Hier, une lettre a été transmise au citoyen, lui demandant de venir ramasser ses pièces à l'intérieur d'un délai de 48 heures. S'il ne se plie pas à cette exigence, l'argent sera déplacé et des frais additionnels pourraient être exigés, a prévenu le maire de Ripon, Luc Desjardins. «Je lui ai dit que je n'acceptais pas ça, tonne-t-il. On n'est pas pour mettre des employés pour compter ça. Aucun reçu n'a été émis et, aux der nières nouvelles, ses taxes ne sont pas payées.»
M. Desjardins s'appuie entre autres sur une loi fédérale qui interdirait, semble-t-il, de payer une dette avec autant de sous noirs. L'affaire est entre les mains des procureurs de la ville.
Il croit que la piscine remplie de sous aura été retirée de la salle du conseil avant la prochaine réunion, prévue au début du mois d'août.
Code civil
Norm Czepiela ne voit pas la situation du même oeil. À son avis, c'est plutôt le Code civil qui doit s'appliquer et non la loi fédérale invoquée par la municipalité pour refuser son paiement.

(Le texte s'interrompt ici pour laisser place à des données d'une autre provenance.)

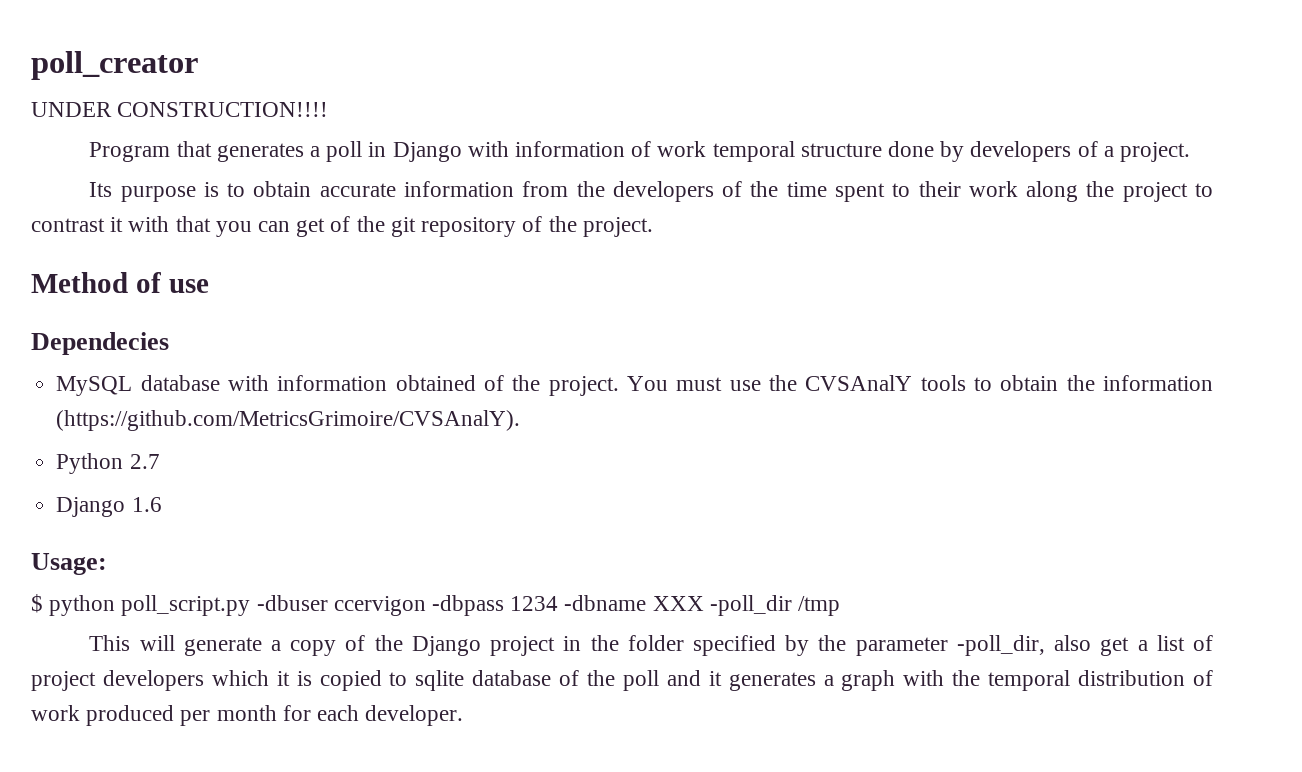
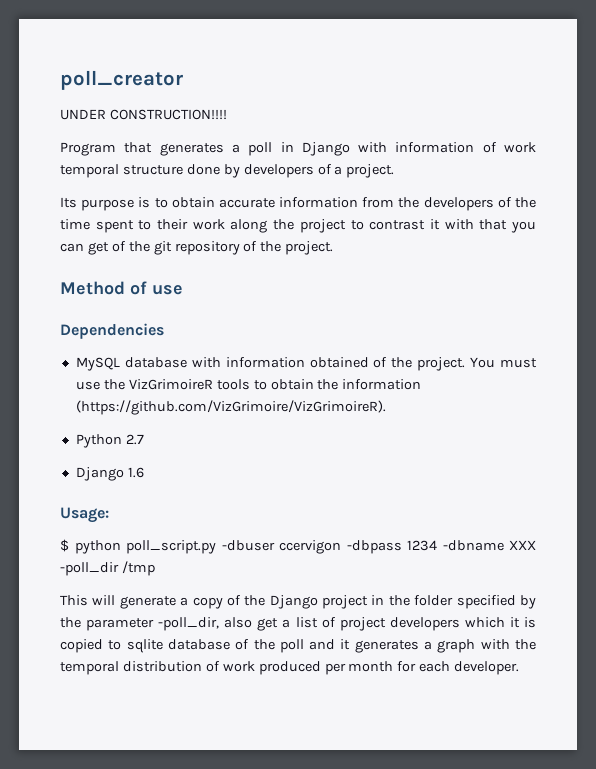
[31,332,169,355] Dependecies -> [60,323,164,339] Dependencies
[805,375,913,391] CVSAnalY -> [128,379,213,390] VizGrimoireR
[56,410,521,431] (https://github.com/MetricsGrimoire/CVSAnalY). -> [75,400,386,415] (https://github.com/VizGrimoire/VizGrimoireR).

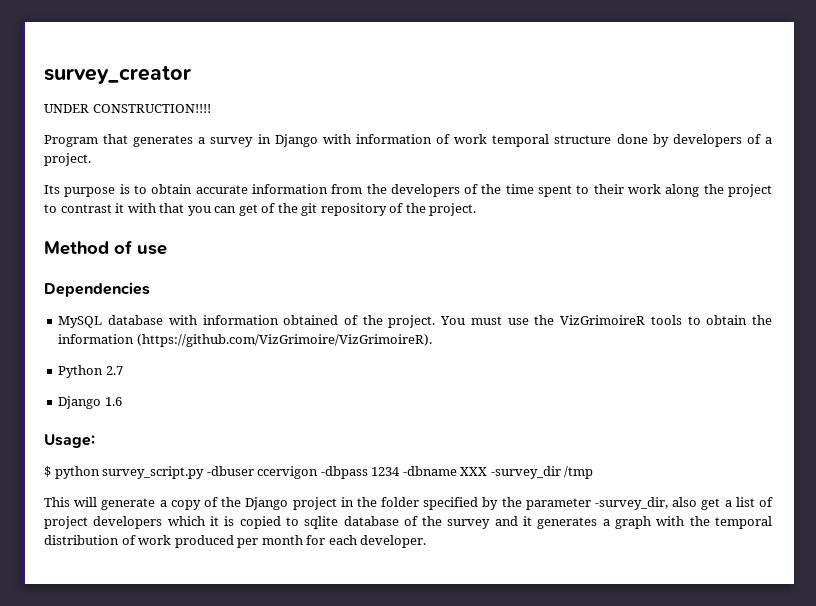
[60,70,183,90] poll_creator -> [44,65,191,84] survey_creator
[248,142,273,156] poll -> [210,137,254,147] survey
[126,540,216,554] poll_script.py -> [102,466,205,479] survey_script.py
[60,562,119,576] -poll_dir -> [490,466,561,479] -survey_dir
[158,617,220,631] -poll_dir, -> [595,497,669,510] -survey_dir,
[279,639,304,653] poll -> [447,519,491,529] survey

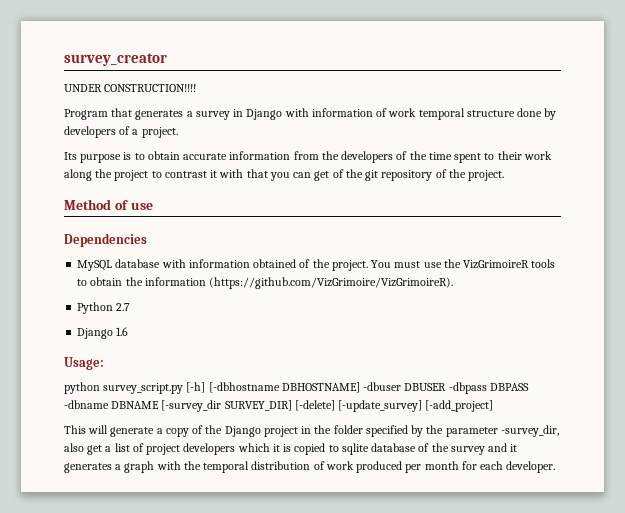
[44,466,51,477] $ -> (104, 363) none
[206,466,594,479] -dbuser ccervigon -dbpass 1234 -dbname XXX -survey_dir /tmp -> [186,382,529,394] [64,400,494,412] [-h] [-dbhostname DBHOSTNAME] -dbuser DBUSER -dbpass DBPASS -dbname DBNAME [-survey_dir SURVEY_DIR] [-delete] [-update_survey] [-add_project]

«Le Code civil donne le droit de payer n'importe quelle dette avec n'importe quel argent qui a cours légal», prétend- il.

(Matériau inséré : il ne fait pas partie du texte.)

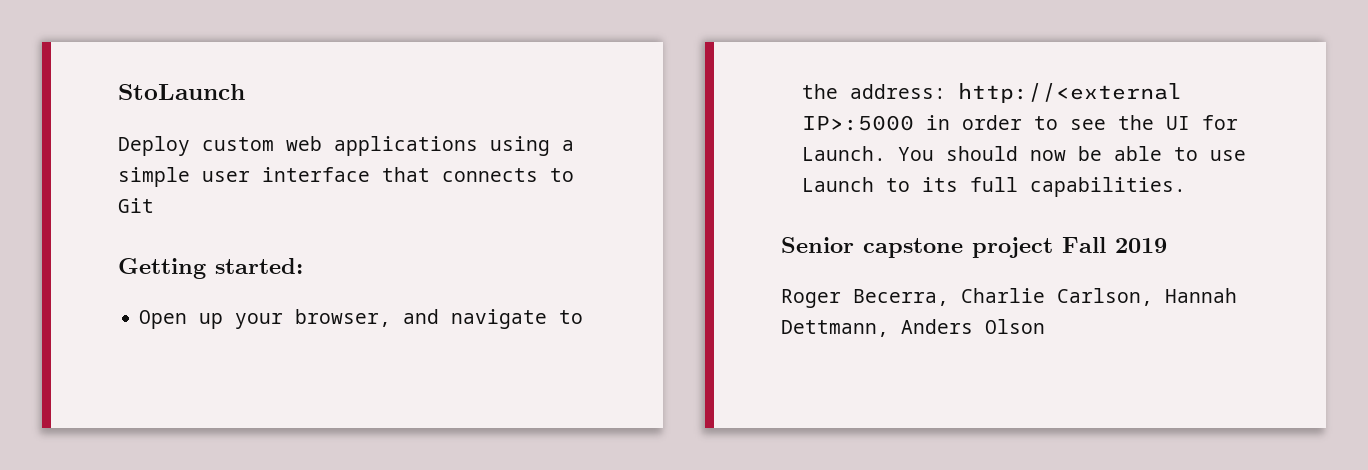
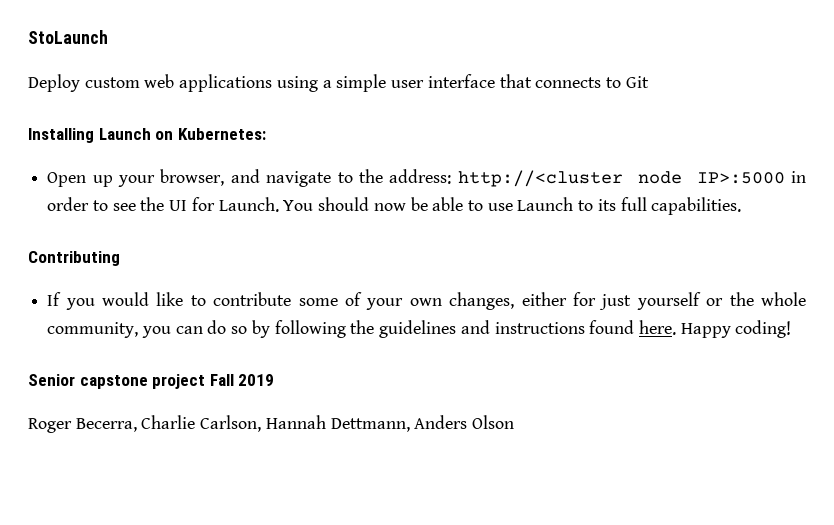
[118,258,303,279] Getting started: -> [28,128,266,143] Installing Launch on Kubernetes:
[958,83,1183,103] http://<external -> [457,170,682,187] http://<cluster node
(1187, 187) none -> [28,251,120,266] [47,292,806,310] [47,320,792,338] // Contributing // If you would like to contribute some of your own changes, either for just yourself or the whole community, you can do so by following the guidelines and instructions found here. Happy coding!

M. Czepiela a tout de même demandé à un avocat de l'éclairer. Tant qu'il n'aura pas obtenu d'avis juridique, il n'a pas l'intention de récupérer ses sous noirs.
Hier, il n'avait toujours pas reçu la lettre envoyée par la municipalité. «J'ai reçu une carte, me disant qu'il y avait une lettre pour moi au bureau de poste, mais je n'ai pas l'intention d'y aller tout de suite», dit-il.